Wednesday, 24 April 2013


I spend a lot of time trying to motivate myself.  I have a perfectionist streak and am convinced that everyone else is working harder and better than me. Every time I read about a writer who has been published and/or had other success before they're 30, I feel like I'm lagging behind. It's time to realise I'm not in a race.

I lost sight of the value of stepping back. When you paint a large canvas, you have to step back at frequent intervals to see how the whole looks. Focusing on the detail makes you lose sight of the bigger picture and you can no longer see the whole. You may have to leave the room and come back later, when you can see the canvas with fresh eyes.

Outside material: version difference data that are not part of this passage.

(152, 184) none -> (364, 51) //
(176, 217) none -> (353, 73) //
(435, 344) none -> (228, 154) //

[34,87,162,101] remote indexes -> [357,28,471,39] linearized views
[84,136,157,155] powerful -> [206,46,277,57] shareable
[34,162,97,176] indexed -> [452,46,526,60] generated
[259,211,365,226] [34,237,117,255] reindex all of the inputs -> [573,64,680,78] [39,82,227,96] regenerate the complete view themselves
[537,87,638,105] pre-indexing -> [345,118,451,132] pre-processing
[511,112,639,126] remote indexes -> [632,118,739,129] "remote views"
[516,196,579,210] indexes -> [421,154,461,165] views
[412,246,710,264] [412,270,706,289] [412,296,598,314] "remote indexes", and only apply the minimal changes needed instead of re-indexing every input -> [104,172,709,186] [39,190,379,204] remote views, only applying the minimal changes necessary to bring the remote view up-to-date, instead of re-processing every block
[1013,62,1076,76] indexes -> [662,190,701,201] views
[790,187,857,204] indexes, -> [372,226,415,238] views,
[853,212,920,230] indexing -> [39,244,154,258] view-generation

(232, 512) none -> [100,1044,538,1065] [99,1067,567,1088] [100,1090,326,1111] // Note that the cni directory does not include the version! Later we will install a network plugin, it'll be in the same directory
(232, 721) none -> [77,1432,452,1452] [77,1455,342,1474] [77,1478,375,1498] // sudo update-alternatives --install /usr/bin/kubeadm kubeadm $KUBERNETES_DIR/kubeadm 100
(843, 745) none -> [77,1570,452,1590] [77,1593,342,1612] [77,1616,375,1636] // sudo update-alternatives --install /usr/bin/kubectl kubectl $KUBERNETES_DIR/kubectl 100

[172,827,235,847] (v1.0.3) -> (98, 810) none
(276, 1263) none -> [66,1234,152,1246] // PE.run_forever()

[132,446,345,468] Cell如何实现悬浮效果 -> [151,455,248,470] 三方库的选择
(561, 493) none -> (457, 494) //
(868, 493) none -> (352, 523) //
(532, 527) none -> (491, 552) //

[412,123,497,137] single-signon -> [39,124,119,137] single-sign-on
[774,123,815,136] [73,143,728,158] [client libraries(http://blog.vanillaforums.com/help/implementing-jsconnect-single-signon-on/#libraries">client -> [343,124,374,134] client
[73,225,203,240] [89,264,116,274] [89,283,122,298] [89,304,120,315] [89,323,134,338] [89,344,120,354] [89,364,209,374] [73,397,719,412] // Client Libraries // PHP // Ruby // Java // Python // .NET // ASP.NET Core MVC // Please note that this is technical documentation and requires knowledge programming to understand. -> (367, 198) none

It's the same for writing: stepping back is essential to get a clear view.

It's relatively easy to see the importance of stepping back in the case of individual projects. Most of us learn that setting a draft aside for a length of time, whether it's for several weeks or just several hours, can help our rewriting/editing to be more effective. But how often do we remember to step back from our writing as a whole?

I'd been dashing around trying to write as much I could, making long to-do lists of all the stories I needed to draft or rewrite or edit or enter in a competition. Although I knew my priorities were the two projects that came out of my MA dissertation, a short story collection and a novel, I found myself neglecting them. I was procrastinating by doing work that didn't matter as much as my priorities. I tried putting my priority projects at the top of my to-do lists, but had limited success. I would either work on other projects or not work at all.

So I tried a drastic solution: I gave myself permission to stop writing. No to-do lists, no deadlines, no goals. All I asked of myself was time to consider how I wanted to continue with my writing career.

This time has been invaluable. It's given me the chance to reflect on the kind of writer I want to be and the break from stressing about my (lack of) progress has let me recharge. And the weird thing is, I've done far more work on my novel!

When you have mental health issues, it's essential to place your wellbeing ahead of everything else in life - even writing. If my mental illness worsens, I can't write. However, recharging is beneficial for everyone. It helps realign your priorities and refreshes you. As a result, you find time to do the things that are most important to you. In my case, that's working on my priority projects and letting other writing take a backseat.

It also means accepting that I'm not in a race - it's more of a solo run. Obsessing over my perceived failures and being a perfectionist is detrimental, because there's no one else to compete against. I've tried competing against myself in the past and discovered it gets me nowhere. There's no point in sprinting to the finish line; it's crucial to enjoy the run.

After all, an artist doesn't build a career on exquisite details if the rest of the canvas is a mess: he/she must produce superb paintings, which accumulate to create an exquisite portfolio.